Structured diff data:

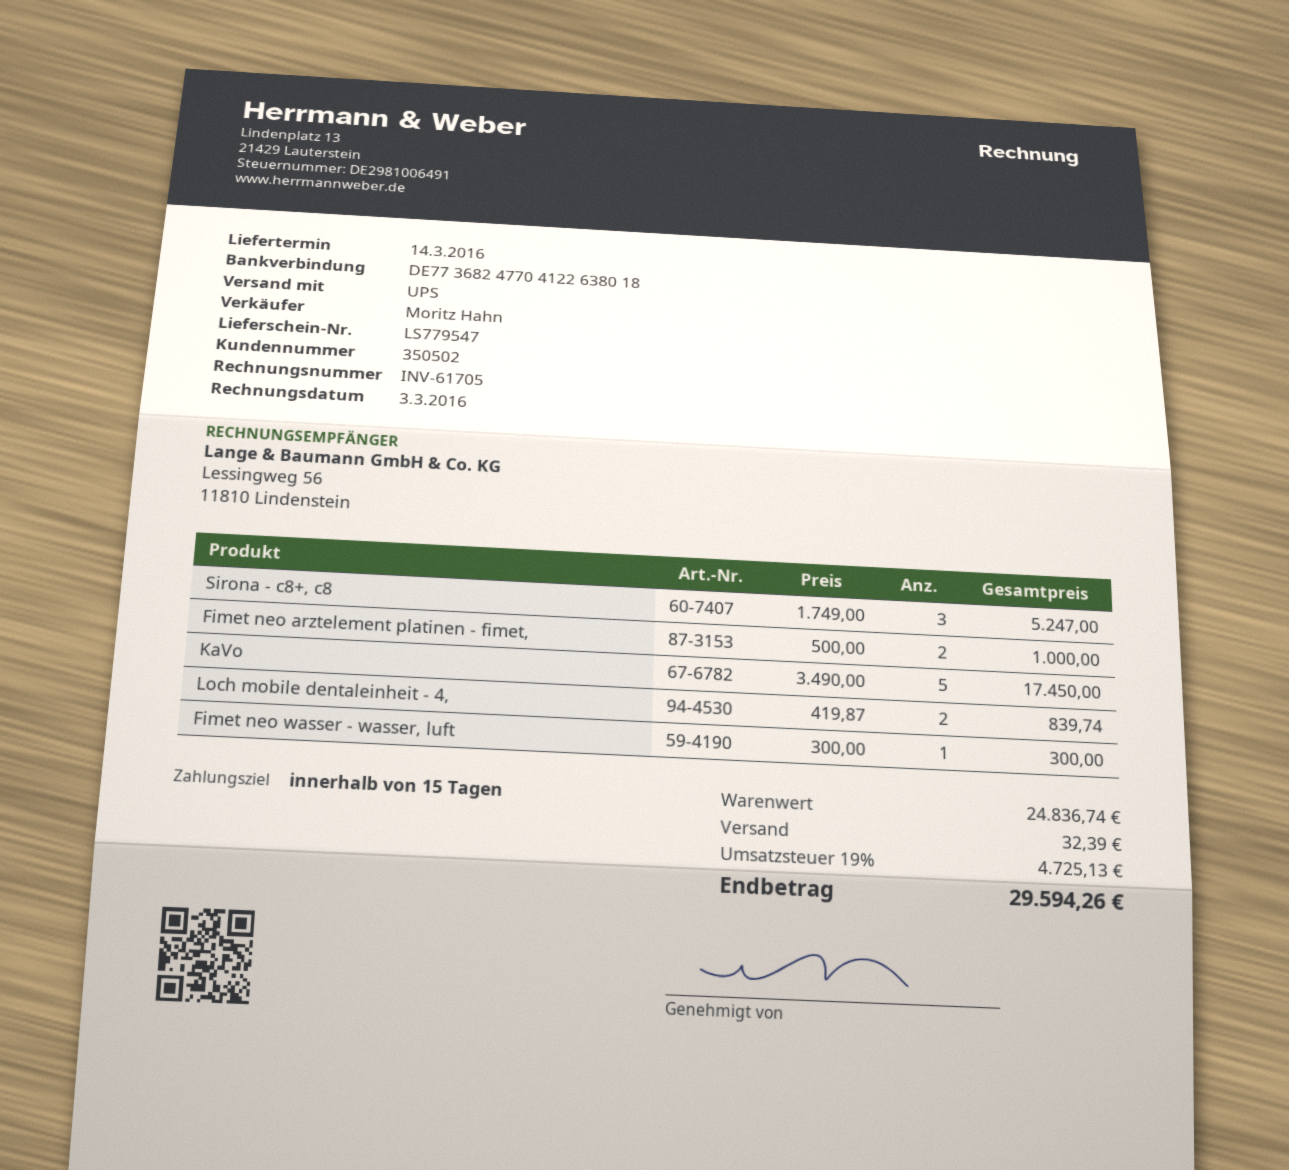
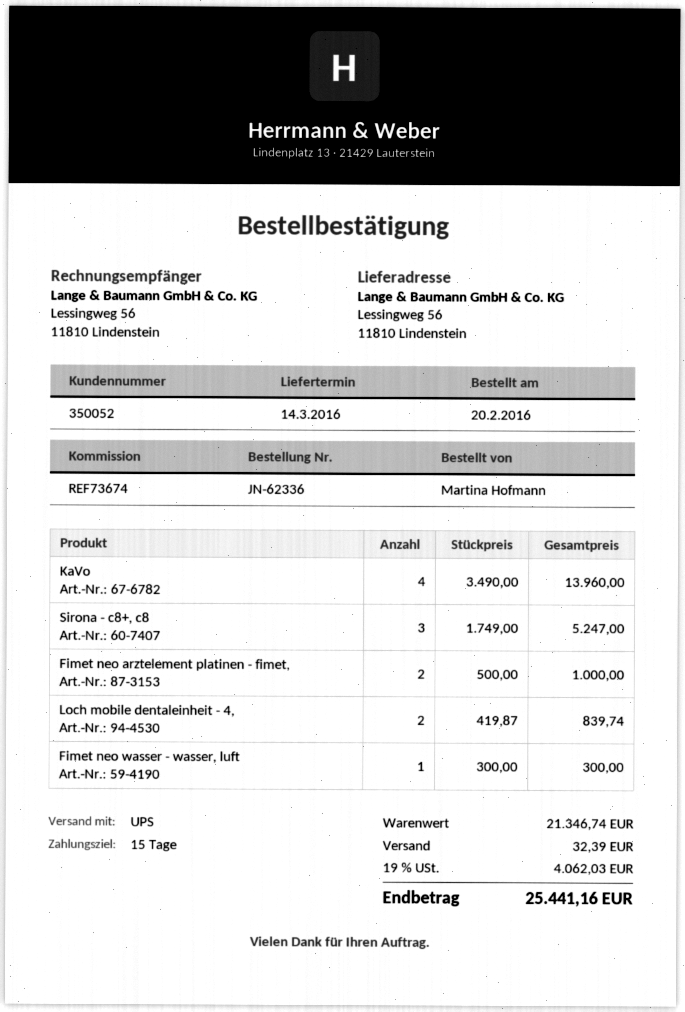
customer number: 350502 -> 350052
KaVo: 5 x 3490.00 = 17450.00 -> 4 x 3490.00 = 13960.00
subtotal: 24836.74 -> 21346.74
tax: 19% = 4725.13 -> 19% = 4062.03
total: 29594.26 -> 25441.16

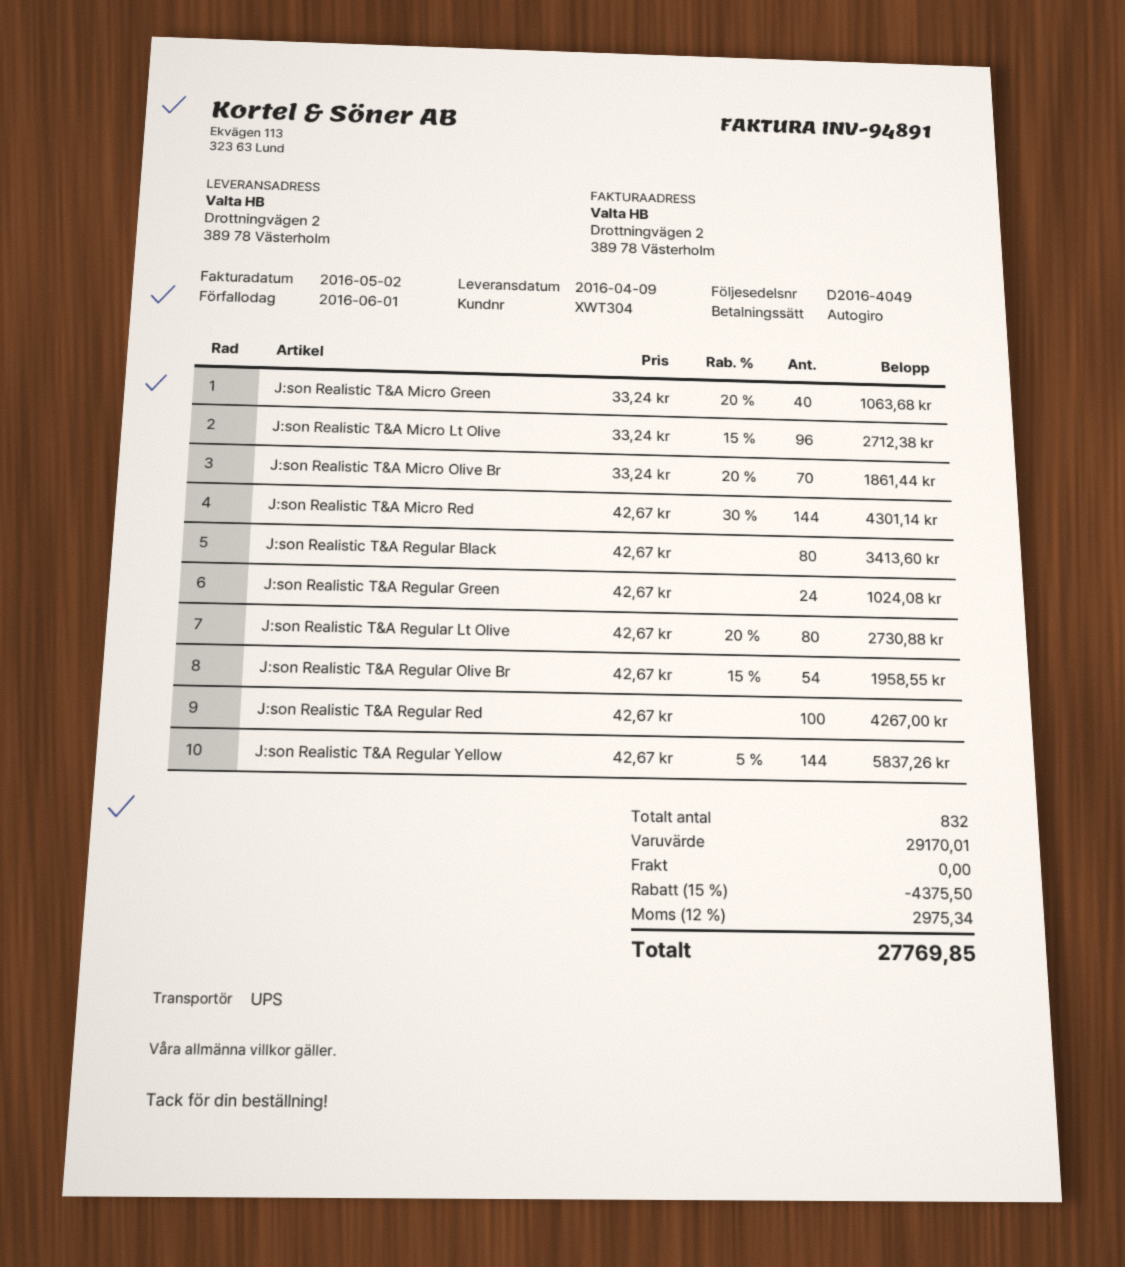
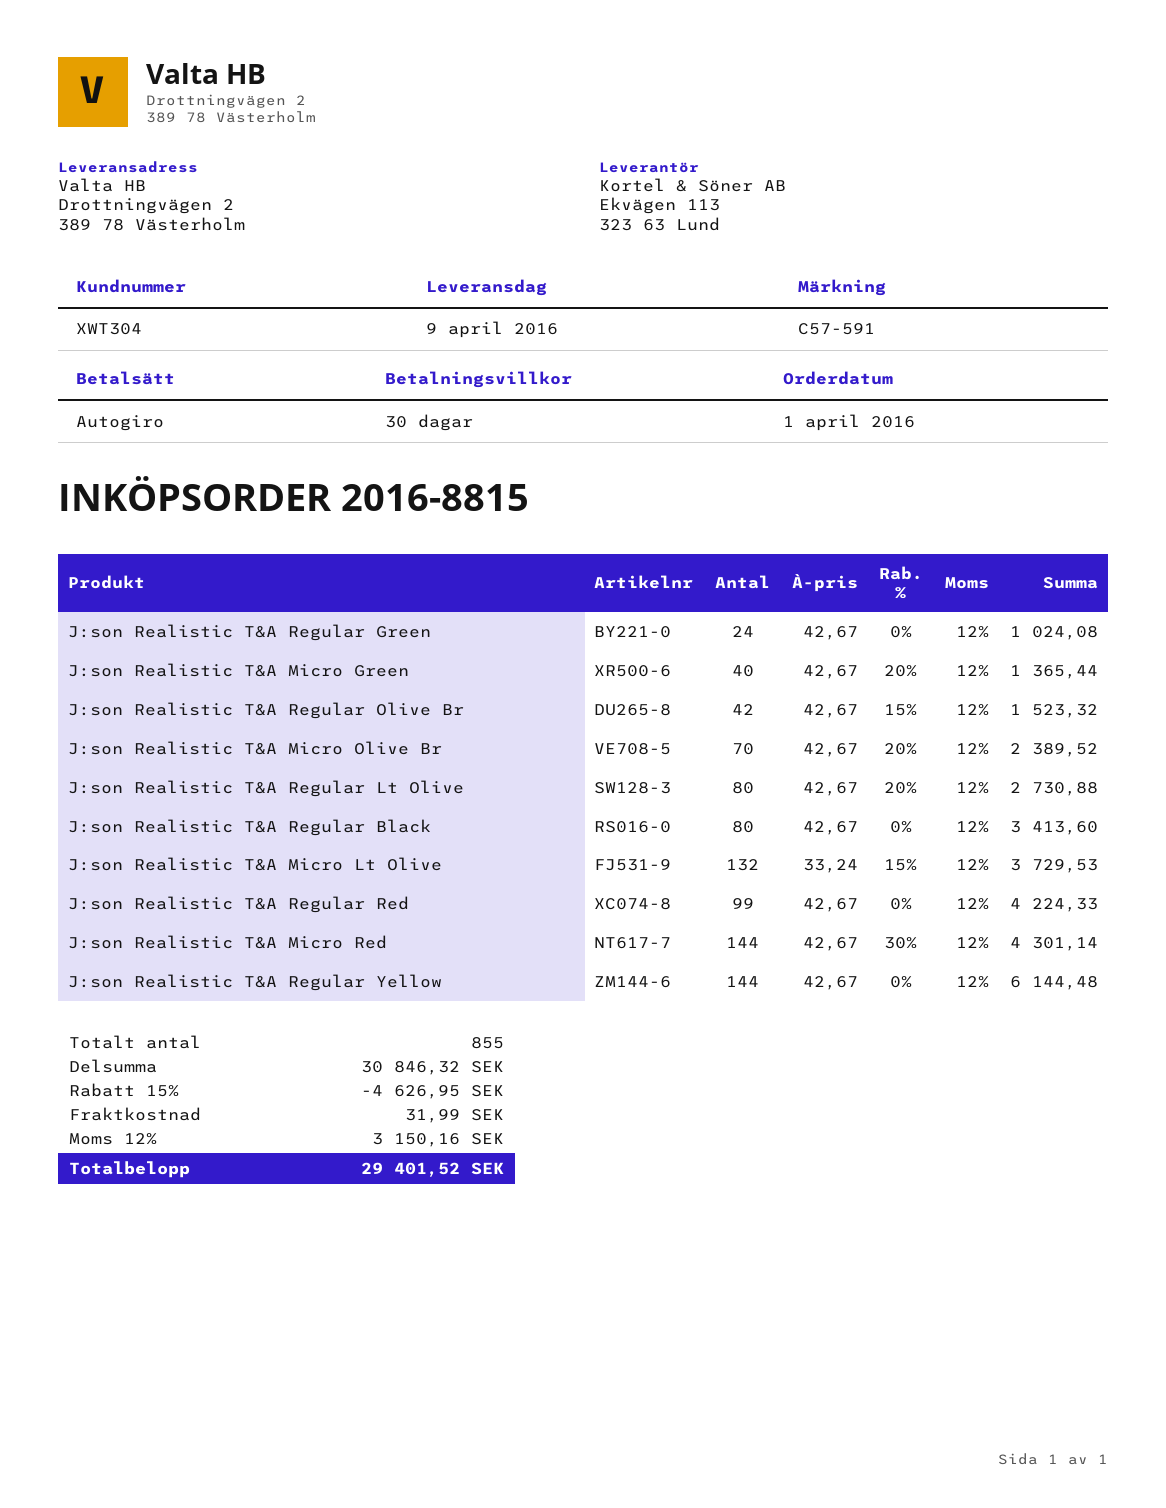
J:son Realistic T&A Micro Green: 40 x 33.24 - 20% = 1063.68 -> 40 x 42.67 - 20% = 1365.44
J:son Realistic T&A Micro Lt Olive: 96 x 33.24 - 15% = 2712.38 -> 132 x 33.24 - 15% = 3729.53
J:son Realistic T&A Micro Olive Br: 70 x 33.24 - 20% = 1861.44 -> 70 x 42.67 - 20% = 2389.52
J:son Realistic T&A Regular Olive Br: 54 x 42.67 - 15% = 1958.55 -> 42 x 42.67 - 15% = 1523.32
J:son Realistic T&A Regular Red: 100 x 42.67 = 4267.00 -> 99 x 42.67 = 4224.33
J:son Realistic T&A Regular Yellow: 144 x 42.67 - 5% = 5837.26 -> 144 x 42.67 = 6144.48
total quantity: 832 -> 855
subtotal: 29170.01 -> 30846.32
discount: 15% = 4375.50 -> 15% = 4626.95
shipping: 0.00 -> 31.99
tax: 12% = 2975.34 -> 12% = 3150.16
total: 27769.85 -> 29401.52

## Task description
Where the line containing "tax: 19% = 4725.13 -> 19% = 4062.03" appears, begin writing out the lines word for word, and continue through the last line of the data, leaving out pictures.

## Answer space
tax: 19% = 4725.13 -> 19% = 4062.03
total: 29594.26 -> 25441.16

J:son Realistic T&A Micro Green: 40 x 33.24 - 20% = 1063.68 -> 40 x 42.67 - 20% = 1365.44
J:son Realistic T&A Micro Lt Olive: 96 x 33.24 - 15% = 2712.38 -> 132 x 33.24 - 15% = 3729.53
J:son Realistic T&A Micro Olive Br: 70 x 33.24 - 20% = 1861.44 -> 70 x 42.67 - 20% = 2389.52
J:son Realistic T&A Regular Olive Br: 54 x 42.67 - 15% = 1958.55 -> 42 x 42.67 - 15% = 1523.32
J:son Realistic T&A Regular Red: 100 x 42.67 = 4267.00 -> 99 x 42.67 = 4224.33
J:son Realistic T&A Regular Yellow: 144 x 42.67 - 5% = 5837.26 -> 144 x 42.67 = 6144.48
total quantity: 832 -> 855
subtotal: 29170.01 -> 30846.32
discount: 15% = 4375.50 -> 15% = 4626.95
shipping: 0.00 -> 31.99
tax: 12% = 2975.34 -> 12% = 3150.16
total: 27769.85 -> 29401.52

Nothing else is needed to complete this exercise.